(Data items)
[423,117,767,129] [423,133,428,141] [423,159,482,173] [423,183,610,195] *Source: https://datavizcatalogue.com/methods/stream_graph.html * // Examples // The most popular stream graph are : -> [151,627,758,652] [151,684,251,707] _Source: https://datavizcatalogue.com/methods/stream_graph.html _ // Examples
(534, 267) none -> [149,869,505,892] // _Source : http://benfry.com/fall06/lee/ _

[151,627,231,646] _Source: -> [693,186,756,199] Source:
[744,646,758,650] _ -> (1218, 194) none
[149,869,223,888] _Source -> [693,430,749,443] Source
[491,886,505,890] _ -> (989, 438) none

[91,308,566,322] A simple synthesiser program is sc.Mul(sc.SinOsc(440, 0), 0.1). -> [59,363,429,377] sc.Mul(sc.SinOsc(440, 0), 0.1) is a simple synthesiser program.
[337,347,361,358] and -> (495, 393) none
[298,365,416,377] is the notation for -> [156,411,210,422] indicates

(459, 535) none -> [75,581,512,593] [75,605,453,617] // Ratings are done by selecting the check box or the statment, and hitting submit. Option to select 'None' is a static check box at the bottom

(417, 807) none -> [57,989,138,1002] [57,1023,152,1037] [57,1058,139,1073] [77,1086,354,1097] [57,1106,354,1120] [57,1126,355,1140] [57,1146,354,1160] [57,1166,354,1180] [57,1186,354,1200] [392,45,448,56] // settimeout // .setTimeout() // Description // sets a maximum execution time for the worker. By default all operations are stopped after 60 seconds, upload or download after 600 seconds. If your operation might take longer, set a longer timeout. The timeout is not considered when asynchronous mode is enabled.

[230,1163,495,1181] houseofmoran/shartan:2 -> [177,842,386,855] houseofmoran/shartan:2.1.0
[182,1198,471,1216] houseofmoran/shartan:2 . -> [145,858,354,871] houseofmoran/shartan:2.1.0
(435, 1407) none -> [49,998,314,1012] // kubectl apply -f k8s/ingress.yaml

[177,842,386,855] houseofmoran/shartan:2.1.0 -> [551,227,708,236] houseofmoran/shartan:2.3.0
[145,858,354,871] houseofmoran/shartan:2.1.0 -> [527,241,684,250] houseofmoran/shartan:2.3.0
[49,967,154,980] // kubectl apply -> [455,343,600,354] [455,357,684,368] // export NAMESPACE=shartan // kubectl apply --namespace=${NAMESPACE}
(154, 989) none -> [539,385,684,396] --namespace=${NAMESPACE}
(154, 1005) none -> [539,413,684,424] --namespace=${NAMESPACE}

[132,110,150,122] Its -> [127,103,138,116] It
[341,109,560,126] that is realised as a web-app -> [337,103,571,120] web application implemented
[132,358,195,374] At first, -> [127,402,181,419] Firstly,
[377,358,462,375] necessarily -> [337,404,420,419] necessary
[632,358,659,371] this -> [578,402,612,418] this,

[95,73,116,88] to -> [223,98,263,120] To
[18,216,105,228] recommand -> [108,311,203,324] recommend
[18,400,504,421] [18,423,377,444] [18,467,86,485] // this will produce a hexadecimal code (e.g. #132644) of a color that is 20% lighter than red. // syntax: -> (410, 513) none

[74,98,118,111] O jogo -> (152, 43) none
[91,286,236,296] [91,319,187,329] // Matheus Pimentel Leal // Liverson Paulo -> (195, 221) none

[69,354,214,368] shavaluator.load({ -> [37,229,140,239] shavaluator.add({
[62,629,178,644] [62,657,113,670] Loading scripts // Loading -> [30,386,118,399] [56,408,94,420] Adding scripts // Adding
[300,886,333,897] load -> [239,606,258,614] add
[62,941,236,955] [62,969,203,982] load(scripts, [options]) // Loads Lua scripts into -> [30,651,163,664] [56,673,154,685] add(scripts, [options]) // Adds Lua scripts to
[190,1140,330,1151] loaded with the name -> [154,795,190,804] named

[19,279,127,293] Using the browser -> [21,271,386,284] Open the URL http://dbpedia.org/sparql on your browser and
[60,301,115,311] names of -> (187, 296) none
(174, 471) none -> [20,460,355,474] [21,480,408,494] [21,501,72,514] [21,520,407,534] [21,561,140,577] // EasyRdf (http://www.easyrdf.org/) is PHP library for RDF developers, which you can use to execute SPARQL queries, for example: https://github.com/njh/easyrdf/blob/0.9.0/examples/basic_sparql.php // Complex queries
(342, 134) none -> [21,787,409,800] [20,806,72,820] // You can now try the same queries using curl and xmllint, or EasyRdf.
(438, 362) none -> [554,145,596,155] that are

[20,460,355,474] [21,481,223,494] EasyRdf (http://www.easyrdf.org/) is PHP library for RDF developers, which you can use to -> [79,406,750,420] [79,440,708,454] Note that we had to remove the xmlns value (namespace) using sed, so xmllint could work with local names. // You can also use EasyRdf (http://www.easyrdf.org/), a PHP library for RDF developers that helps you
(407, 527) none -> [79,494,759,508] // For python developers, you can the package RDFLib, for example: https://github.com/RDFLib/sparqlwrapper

**Your goal**
Retype the records above in full, exactly.

**Exercise response**
[423,117,767,129] [423,133,428,141] [423,159,482,173] [423,183,610,195] *Source: https://datavizcatalogue.com/methods/stream_graph.html * // Examples // The most popular stream graph are : -> [151,627,758,652] [151,684,251,707] _Source: https://datavizcatalogue.com/methods/stream_graph.html _ // Examples
(534, 267) none -> [149,869,505,892] // _Source : http://benfry.com/fall06/lee/ _

[151,627,231,646] _Source: -> [693,186,756,199] Source:
[744,646,758,650] _ -> (1218, 194) none
[149,869,223,888] _Source -> [693,430,749,443] Source
[491,886,505,890] _ -> (989, 438) none

[91,308,566,322] A simple synthesiser program is sc.Mul(sc.SinOsc(440, 0), 0.1). -> [59,363,429,377] sc.Mul(sc.SinOsc(440, 0), 0.1) is a simple synthesiser program.
[337,347,361,358] and -> (495, 393) none
[298,365,416,377] is the notation for -> [156,411,210,422] indicates

(459, 535) none -> [75,581,512,593] [75,605,453,617] // Ratings are done by selecting the check box or the statment, and hitting submit. Option to select 'None' is a static check box at the bottom

(417, 807) none -> [57,989,138,1002] [57,1023,152,1037] [57,1058,139,1073] [77,1086,354,1097] [57,1106,354,1120] [57,1126,355,1140] [57,1146,354,1160] [57,1166,354,1180] [57,1186,354,1200] [392,45,448,56] // settimeout // .setTimeout() // Description // sets a maximum execution time for the worker. By default all operations are stopped after 60 seconds, upload or download after 600 seconds. If your operation might take longer, set a longer timeout. The timeout is not considered when asynchronous mode is enabled.

[230,1163,495,1181] houseofmoran/shartan:2 -> [177,842,386,855] houseofmoran/shartan:2.1.0
[182,1198,471,1216] houseofmoran/shartan:2 . -> [145,858,354,871] houseofmoran/shartan:2.1.0
(435, 1407) none -> [49,998,314,1012] // kubectl apply -f k8s/ingress.yaml

[177,842,386,855] houseofmoran/shartan:2.1.0 -> [551,227,708,236] houseofmoran/shartan:2.3.0
[145,858,354,871] houseofmoran/shartan:2.1.0 -> [527,241,684,250] houseofmoran/shartan:2.3.0
[49,967,154,980] // kubectl apply -> [455,343,600,354] [455,357,684,368] // export NAMESPACE=shartan // kubectl apply --namespace=${NAMESPACE}
(154, 989) none -> [539,385,684,396] --namespace=${NAMESPACE}
(154, 1005) none -> [539,413,684,424] --namespace=${NAMESPACE}

[132,110,150,122] Its -> [127,103,138,116] It
[341,109,560,126] that is realised as a web-app -> [337,103,571,120] web application implemented
[132,358,195,374] At first, -> [127,402,181,419] Firstly,
[377,358,462,375] necessarily -> [337,404,420,419] necessary
[632,358,659,371] this -> [578,402,612,418] this,

[95,73,116,88] to -> [223,98,263,120] To
[18,216,105,228] recommand -> [108,311,203,324] recommend
[18,400,504,421] [18,423,377,444] [18,467,86,485] // this will produce a hexadecimal code (e.g. #132644) of a color that is 20% lighter than red. // syntax: -> (410, 513) none

[74,98,118,111] O jogo -> (152, 43) none
[91,286,236,296] [91,319,187,329] // Matheus Pimentel Leal // Liverson Paulo -> (195, 221) none

[69,354,214,368] shavaluator.load({ -> [37,229,140,239] shavaluator.add({
[62,629,178,644] [62,657,113,670] Loading scripts // Loading -> [30,386,118,399] [56,408,94,420] Adding scripts // Adding
[300,886,333,897] load -> [239,606,258,614] add
[62,941,236,955] [62,969,203,982] load(scripts, [options]) // Loads Lua scripts into -> [30,651,163,664] [56,673,154,685] add(scripts, [options]) // Adds Lua scripts to
[190,1140,330,1151] loaded with the name -> [154,795,190,804] named

[19,279,127,293] Using the browser -> [21,271,386,284] Open the URL http://dbpedia.org/sparql on your browser and
[60,301,115,311] names of -> (187, 296) none
(174, 471) none -> [20,460,355,474] [21,480,408,494] [21,501,72,514] [21,520,407,534] [21,561,140,577] // EasyRdf (http://www.easyrdf.org/) is PHP library for RDF developers, which you can use to execute SPARQL queries, for example: https://github.com/njh/easyrdf/blob/0.9.0/examples/basic_sparql.php // Complex queries
(342, 134) none -> [21,787,409,800] [20,806,72,820] // You can now try the same queries using curl and xmllint, or EasyRdf.
(438, 362) none -> [554,145,596,155] that are

[20,460,355,474] [21,481,223,494] EasyRdf (http://www.easyrdf.org/) is PHP library for RDF developers, which you can use to -> [79,406,750,420] [79,440,708,454] Note that we had to remove the xmlns value (namespace) using sed, so xmllint could work with local names. // You can also use EasyRdf (http://www.easyrdf.org/), a PHP library for RDF developers that helps you
(407, 527) none -> [79,494,759,508] // For python developers, you can the package RDFLib, for example: https://github.com/RDFLib/sparqlwrapper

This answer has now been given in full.